レスリング「栄監督解任の影響説」払拭へ、
川井梨紗子は勝つしかない (3ページ目)
とはいえ、川井自身は「体重うんぬんは関係ない。どちらの階級でもやれると思っている」と語るように、今回はモンゴルの選手のほうが「勝利への執念が強かった」と言う。オーコンにとっては、自分の得意としている階級であり、世界王者としての意地があったに違いない。一瞬の隙を気迫あるプレーで突かれ、川井は土をつけられた。
しかし、川井のメンタルも決して弱いわけではない。準決勝で敗退したあと、悔しさであふれる気持ちを抑え、次の3位決定戦に向けてのウォーミングアップの際、負けた相手のオーコンに打ち込みの相手を頼んだという。
「自分からお願いしにいきました。モンゴルの選手も優しい方なので、相手をしていただけました。打ち込みのつもりでやっているはずが、段々お互いバチバチで、スパーリングみたいになっていて。
そういう負けず嫌いなところとか、最後は絶対、自分が上になって終わるっていう貪欲さとか、打ち込みのわずかな時間でも相手の強さを感じられました。自分も負けず嫌いな気持ちは強いほうだと思っていたし、試合ではレスリングをできているほうかなと思っていたんですけど......ダメでしたね」
今大会、女子はどの階級もモンゴル、北朝鮮、インドなどの選手が成長著しく、決勝に名を連ねることが多かった。女子レスリングは日本のお家芸であったはずだが、今回に限っていえば、影を潜めてしまった印象だ。

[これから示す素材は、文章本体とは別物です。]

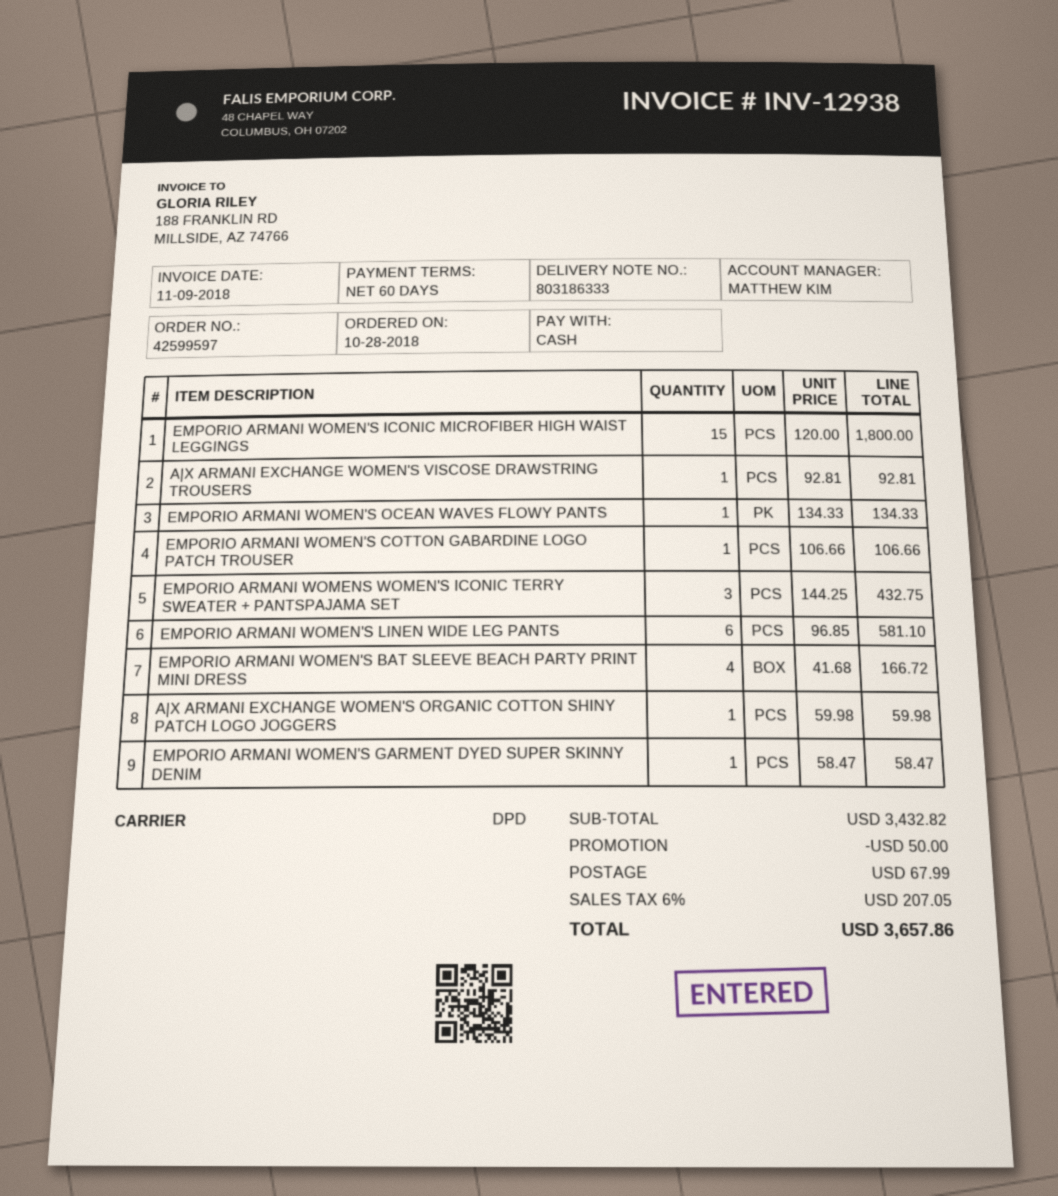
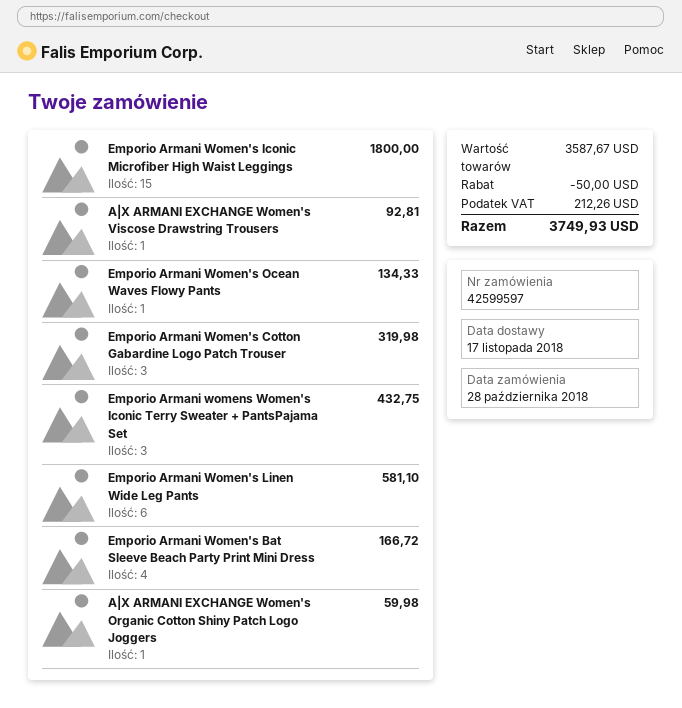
EMPORIO ARMANI WOMEN'S COTTON GABARDINE LOGO PATCH TROUSER: 1 for 106.66 -> 3 for 319.98
EMPORIO ARMANI WOMEN'S GARMENT DYED SUPER SKINNY DENIM: 1 for 58.47 -> none
subtotal: 3432.82 -> 3587.67
shipping: 67.99 -> none
tax: 207.05 -> 212.26
total: 3657.86 -> 3749.93

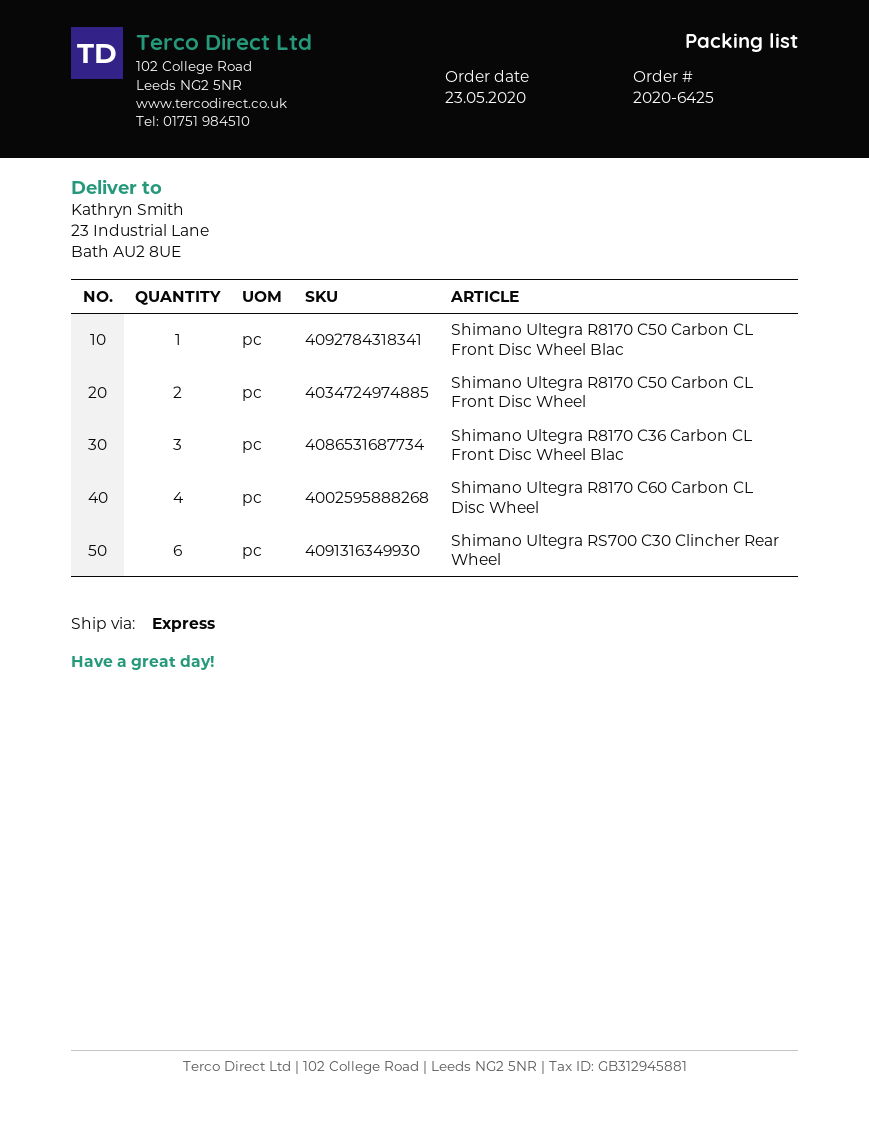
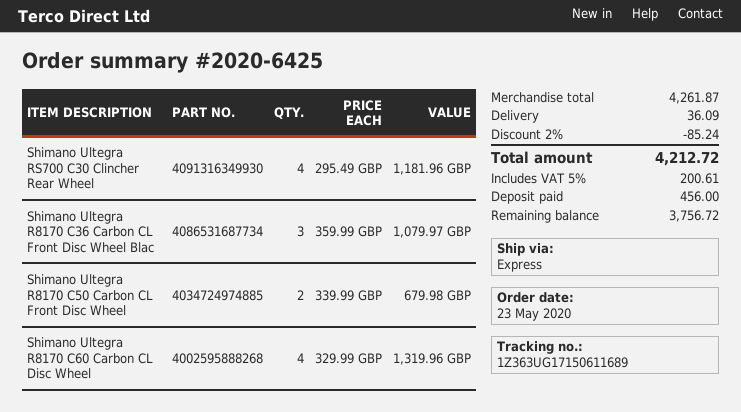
Shimano Ultegra R8170 C50 Carbon CL Front Disc Wheel Blac: 1 -> none
Shimano Ultegra RS700 C30 Clincher Rear Wheel: 6 -> 4

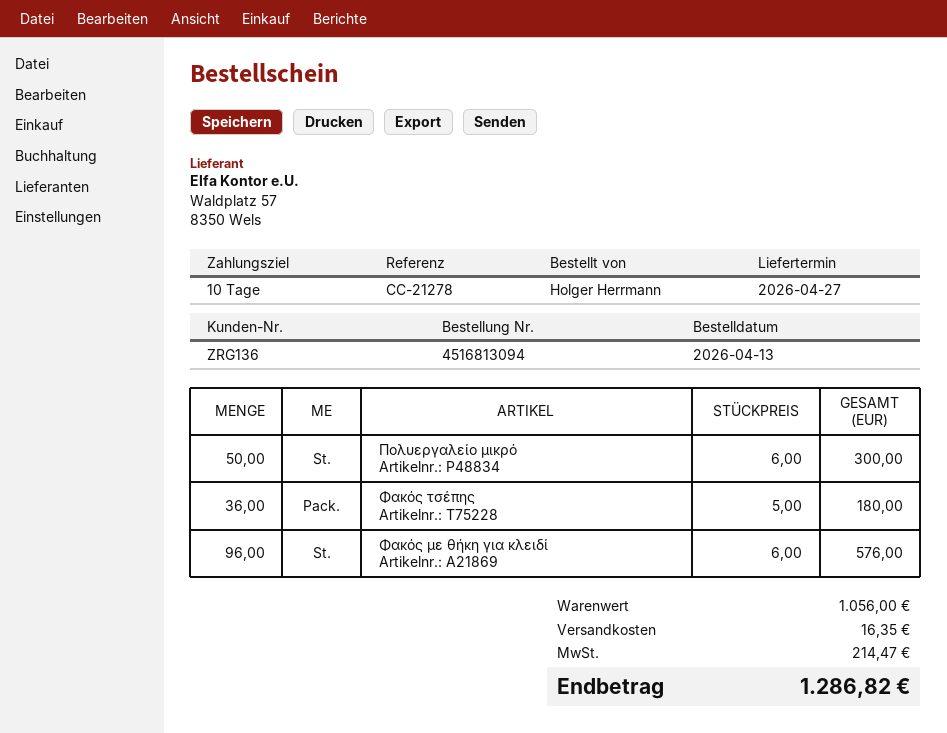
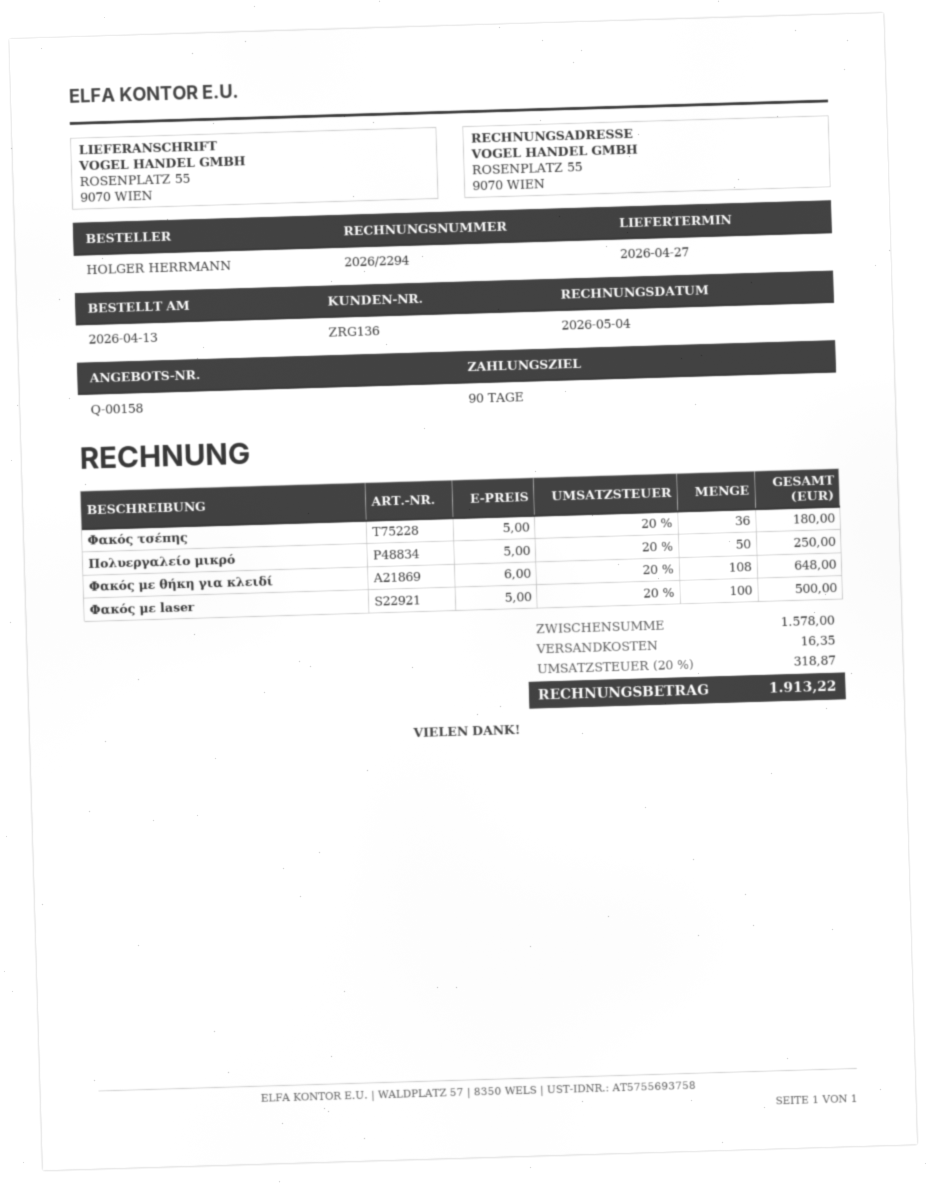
payment terms: 10 days -> 90 days
Πολυεργαλείο μικρό: 50 x 6.00 = 300.00 -> 50 x 5.00 = 250.00
Φακός με θήκη για κλειδί: 96 x 6.00 = 576.00 -> 108 x 6.00 = 648.00
Φακός με laser: none -> 100 x 5.00 = 500.00
subtotal: 1056.00 -> 1578.00
tax: 214.47 -> 318.87
total: 1286.82 -> 1913.22

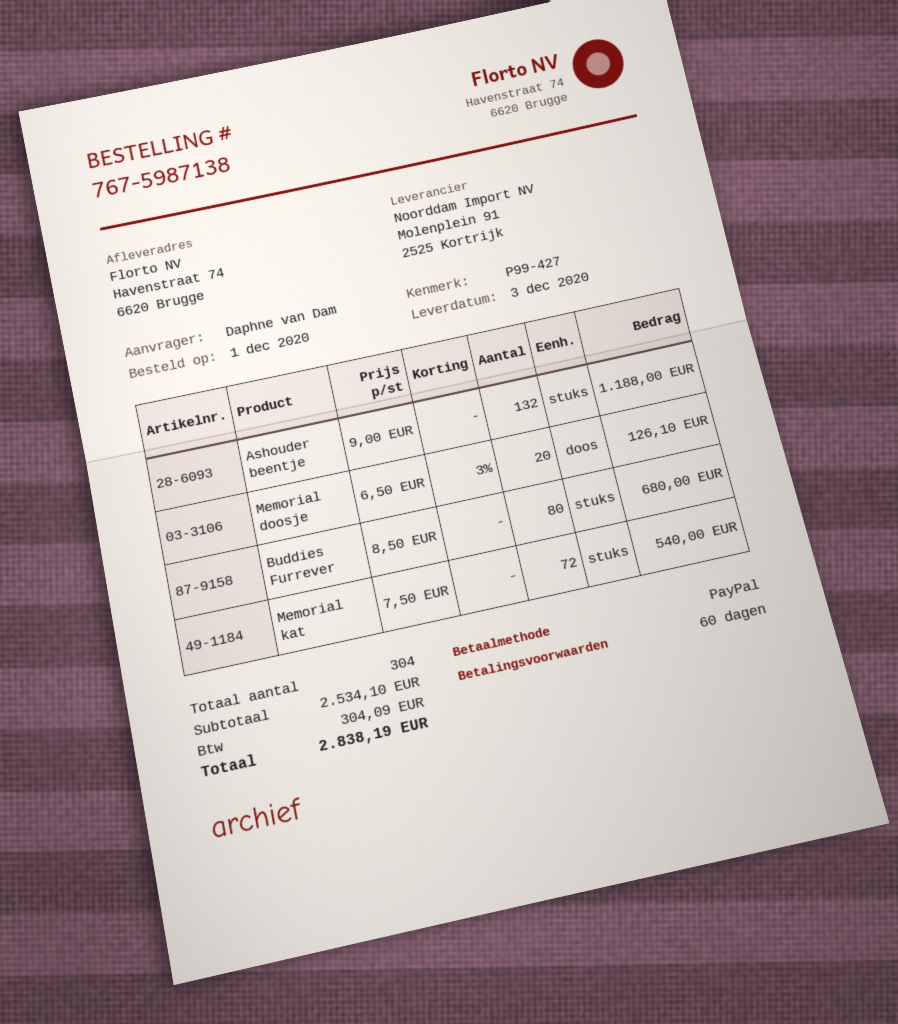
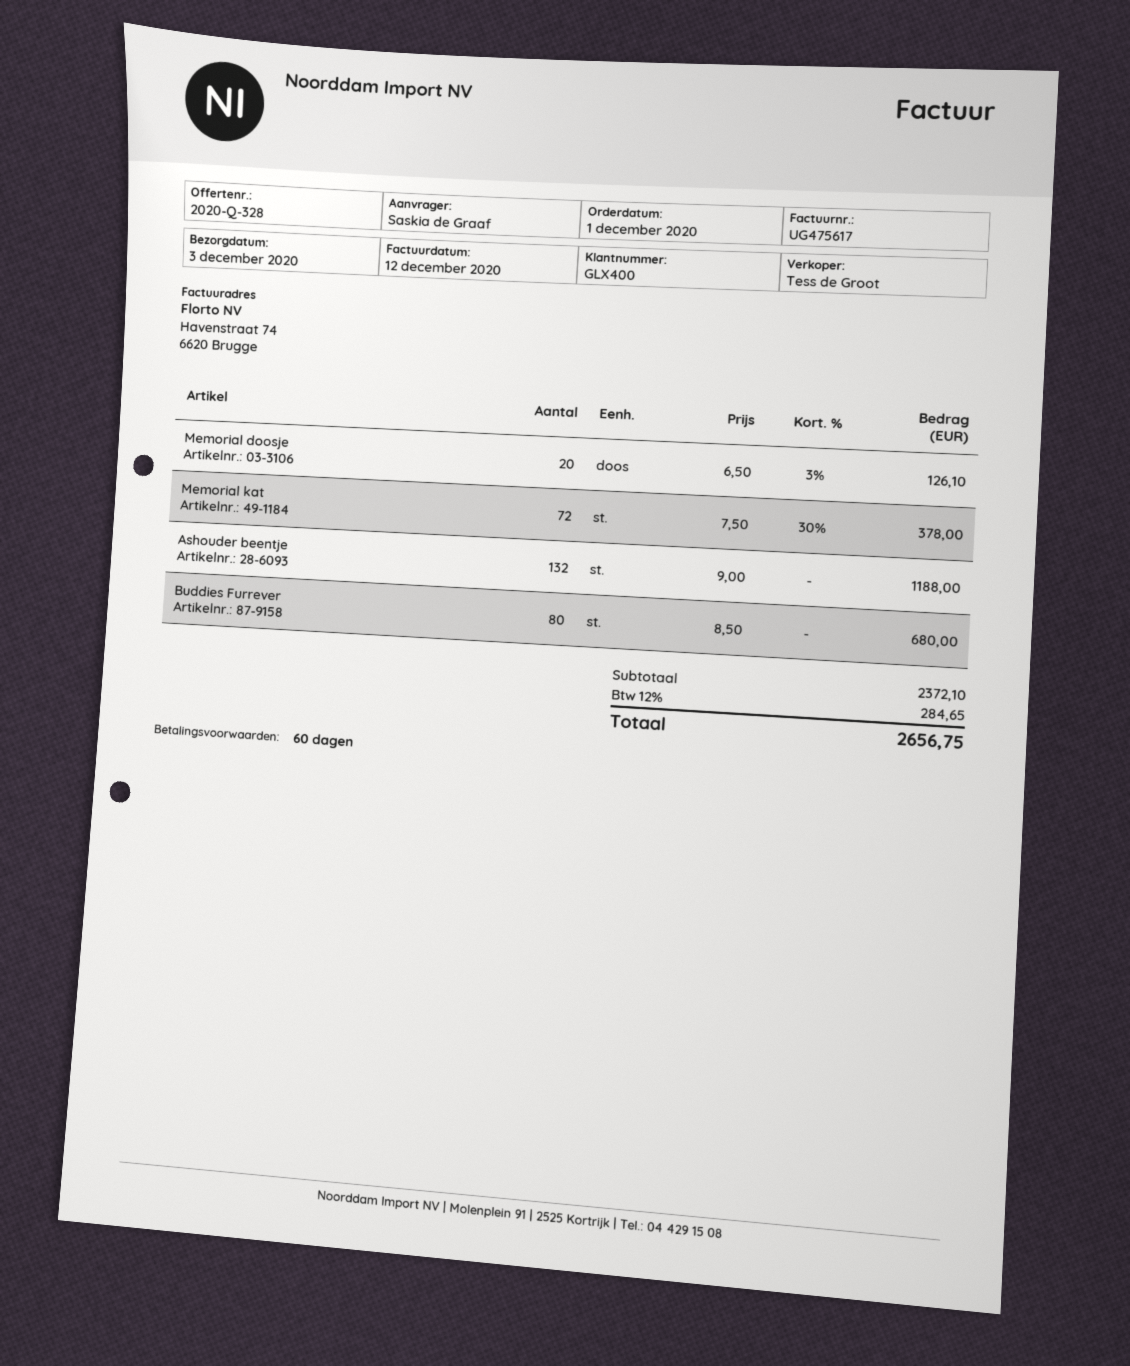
ordered by: Daphne van Dam -> Saskia de Graaf
Memorial kat: 72 x 7.50 = 540.00 -> 72 x 7.50 - 30% = 378.00
subtotal: 2534.10 -> 2372.10
tax: 304.09 -> 284.65
total: 2838.19 -> 2656.75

東京五輪まであと2年。アジアではぶっちぎりの実力があり、追われる側だった日本と、他の国との差は思っている以上になくなってきている。川井は言う。
「2年後に向けてというよりも、私は1年1年、大事にしているつもりです。今年も来年も世界選手権があるし、全日本選手権もある。もちろん、最終的にはオリンピックを目指してやっていますけど、私は常に目の前のことを一生懸命やっているつもりです。